Снова увиделись они в середине августа, накануне именин Евгении. Калистрати за одно лето постарел больше, чем за десять прошедших. Потеряв жену, он с головой ушёл в дела порученных ему болгар. Сосед к нему более не захаживал, а приёмную дочь мечтал отравить замуж. Примерно в это же время в Кишинёве офицерский кружок собирал делегацию в Тульчин. За месяц до поездки наш герой обещался быть в первых рядах, о чём вскоре забыл. В начале августа к нему явился капитан Охотников с приятелем и потребовал бумаги. Наш герой ничего не понял. "На каком ты свете? - удивился Охотников. - Не хватает твоей части, остальное давно подписано..." - "Части чего?" - "Ну, братец, а я тебя хвалил... Где твоя часть записок?" - и Охотников кивнул приятелю. Тот вынул из кожаной ташки кое-как сшитую папку. "Замечания к "Русской Правде", составленные на заседаниях Кишинёвского кружка Р.Гофманом, В.Марчинским, К.Охотниковым, А.Ивановым, В.Чудовским..." восьмой или девятой в списке шла фамилия нашего героя. Он вспомнил, что и впрямь вызвался что-то написать, но совершенно не знал, о чём. "Тут уже всё сказано". - "Ещё многое прибавилось". - "Я в Измаил собрался, прости, Константин, семейное..." - Но беспощадный к друзьям Охотников уселся прямо в сенях и стал читать "Замечания...". "Со всем согласен" - заключил наш герой, дождавшись паузы. Он принёс перо и написал на последнем листе: "Ceterum censeo Carthaginem esse delendam". Охотников прочитал, обиделся и исчез.

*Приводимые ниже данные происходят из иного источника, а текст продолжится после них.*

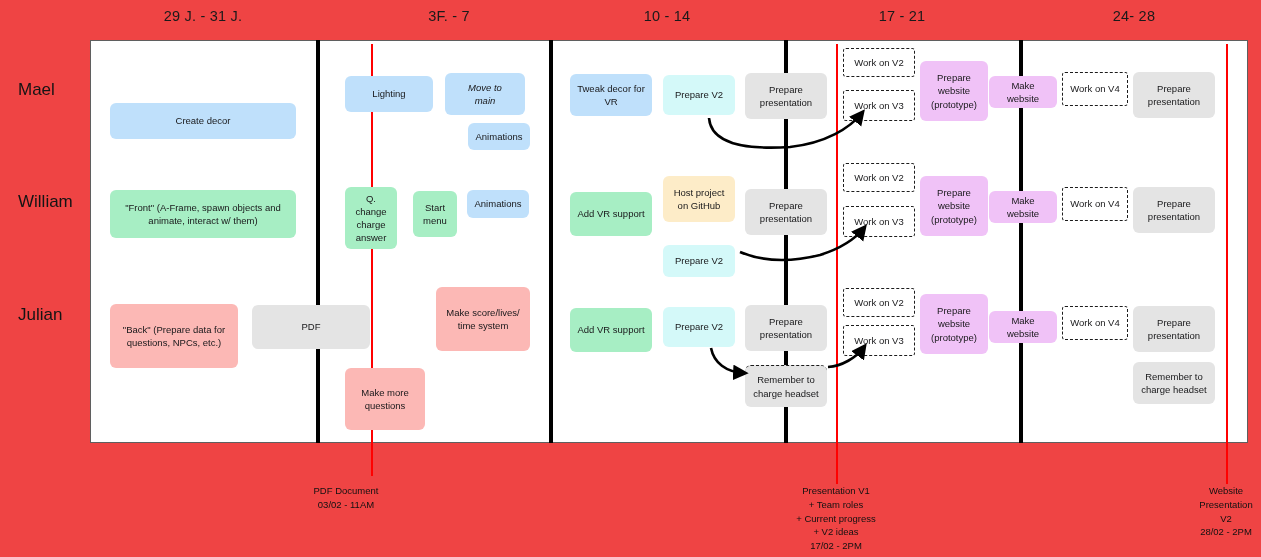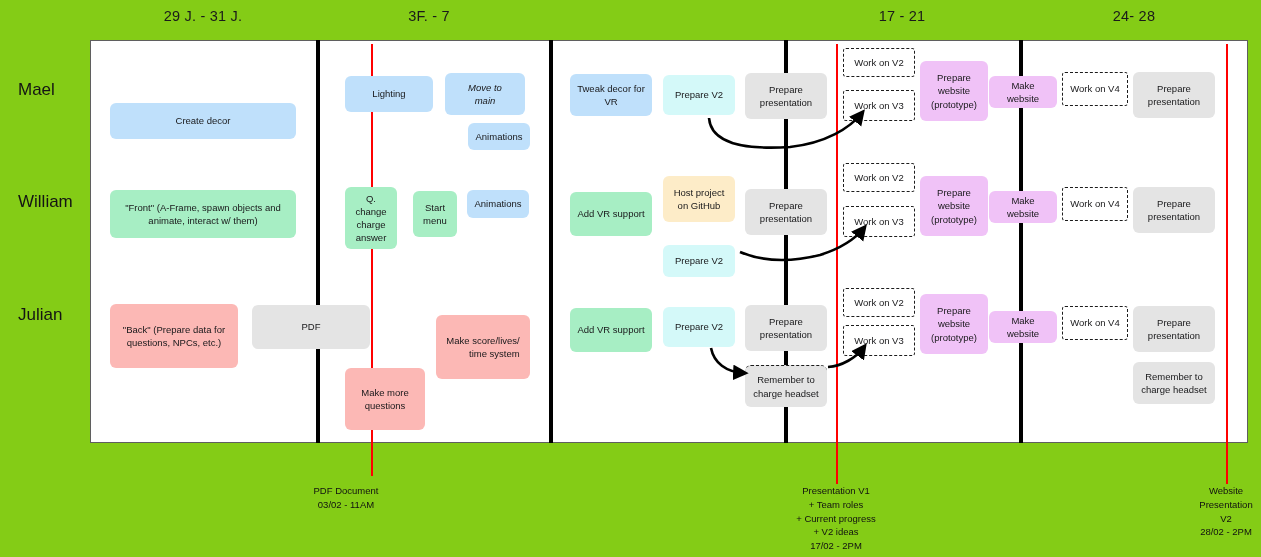"29 J. - 31 J." #canvas { background: #84cc16 -> #ef4444 }
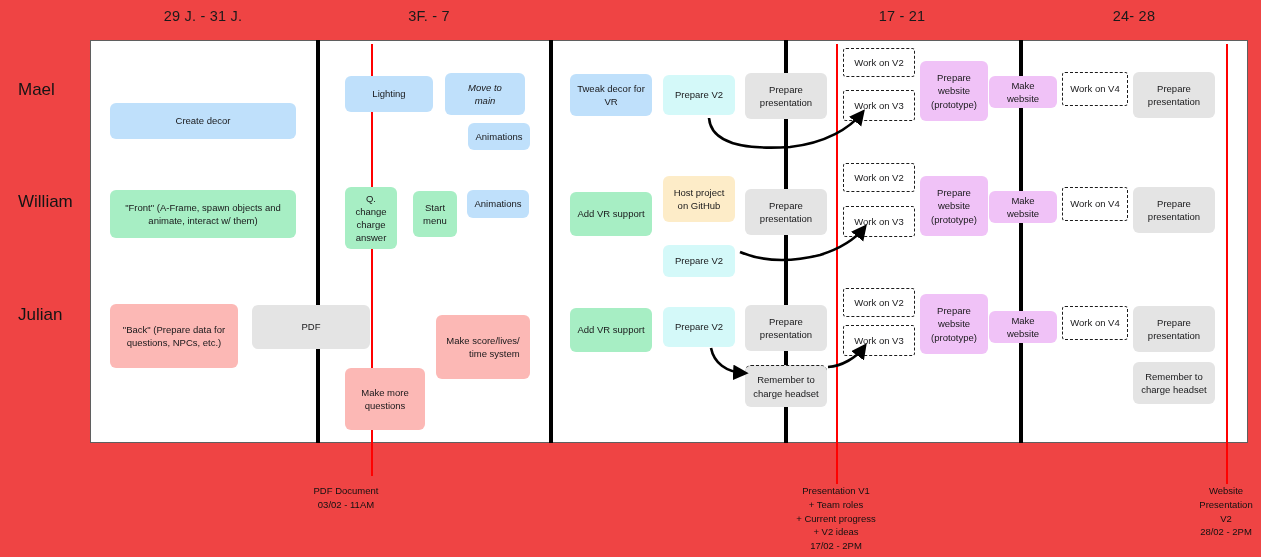"3F. - 7" div.col-header { left: 329px -> 349px }
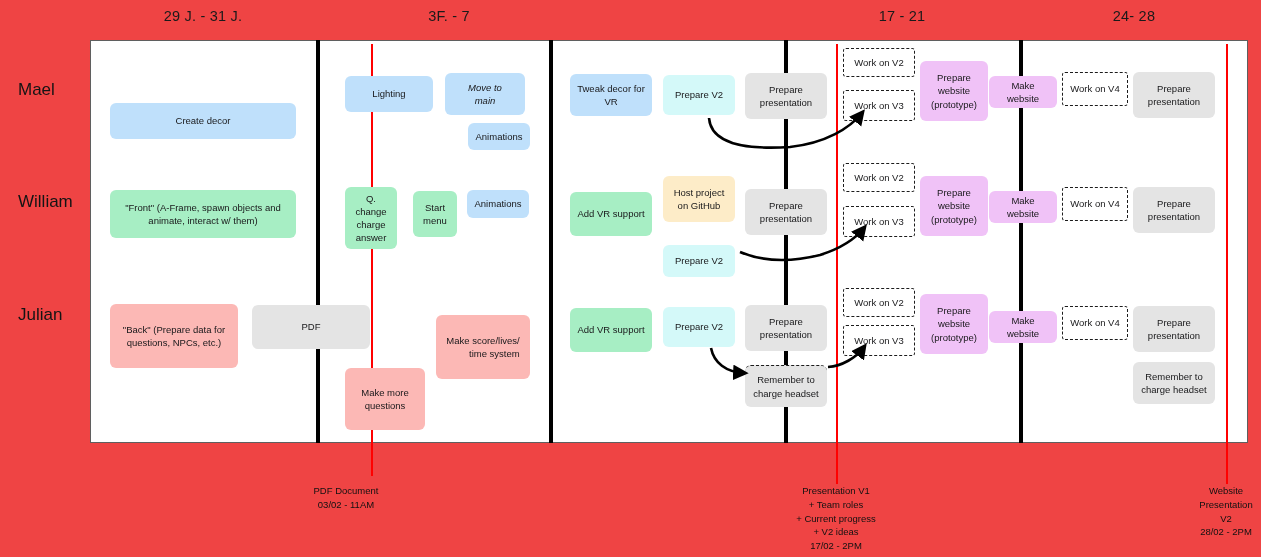"10 - 14" div.col-header { html: none -> <div>10 - 14</div> }
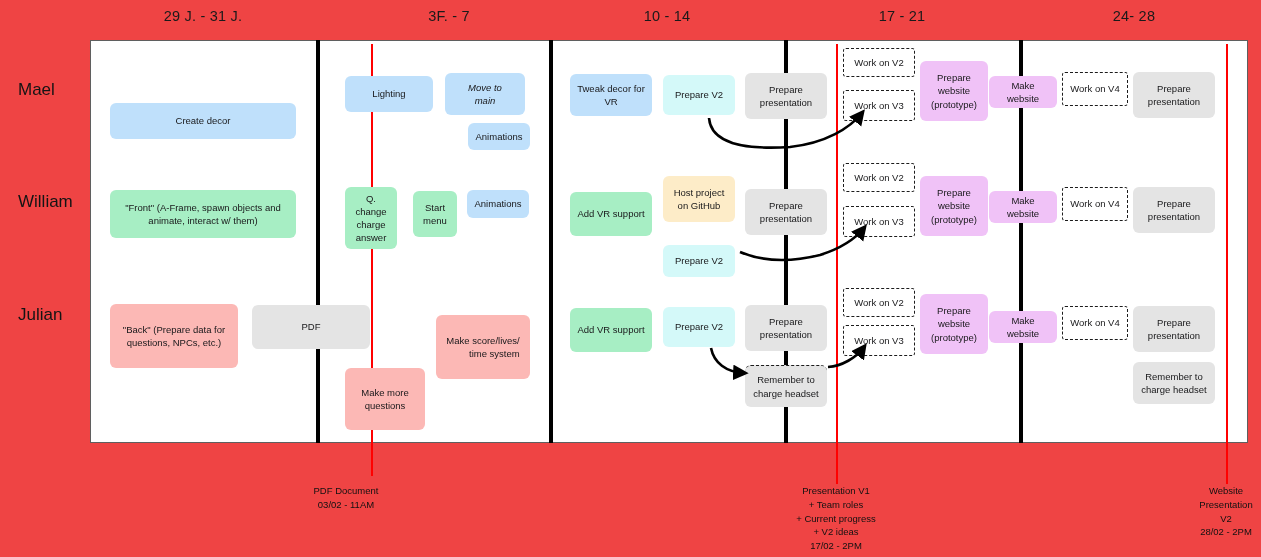"Make score/lives/" div.task { text-align: right -> none; top: 315px -> 287px }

Он обнаружил Евгению на лугу за оградой. Она шла по колено в траве, покачивая над головой огромными кружевным сачком. В узорные отверстия кисеи не могла проскочить разве что ворона. Наш герой уселся на могучую ветку старой сливы, отходящую от самых корней, и негромко высвистел первые строчки "если ты по мне вздыхаешь, мой любезный пастушок". Евгения, однако, не услышала его. Вскрикнув, она махнула сачком и тут же сомкнула маленькие ладони на чём-то ускользающем сквозь ячею. Затем она поднесла добычу, кузнечика или бабочку, к лицу, рассмеялась и, приоткрывши пальцы, коснулась пленного насекомого губами. Господи, подумал наш герой, она поцеловала его! Евгения уже шла сквозь траву, помахивая сачком. Подол её платья был сплошь зелёный. "Но коль ждёшь, чтобы ответно полюбила я, дружок, то ошибся ты наверно, мой любезный пастушок" - просвистел восхищённый корнет. Он поймал фуражкой кузнечика и зашагал вслед за Евгенией. Не догнал. Из-за ближних кустов к нему выскочила няня - болезненная женщина с вечно слезящимися глазами. "Идите вы отсюда, батенька, - сказала она. - Дитё она ещё неразумное, даром что невеста..." "Я ничего, - смутился корнет. - Я кузнечика ей поймал". Эти слова отчего-то привели няню в ужас. "Ещё чего удумали! Нечего тут, нечего это... идите". Он всё-таки подарил Евгении бабочку, запертую в пузырьке от одеколона. Няня проведала, и вечером ему серьёзно влетело. "Не надобно ей знать, что вы её видели. Вам шутка, а ей страх, ну как вы её застанете..." - "Милая привычка - ловить насекомых". - "Вот напасть! - и няня, притянув его за пуговицу, прошептала в лицо. - Да ведь она их ест! Ехали бы вы, батенька..." Евгения поселила бабочку на трюмо, но утром вынесла в сад и отпустила. "Пусть вспоминает о нас" - сказал ей наш герой. - "Да, - согласилась Евгения, - пусть вспоминает".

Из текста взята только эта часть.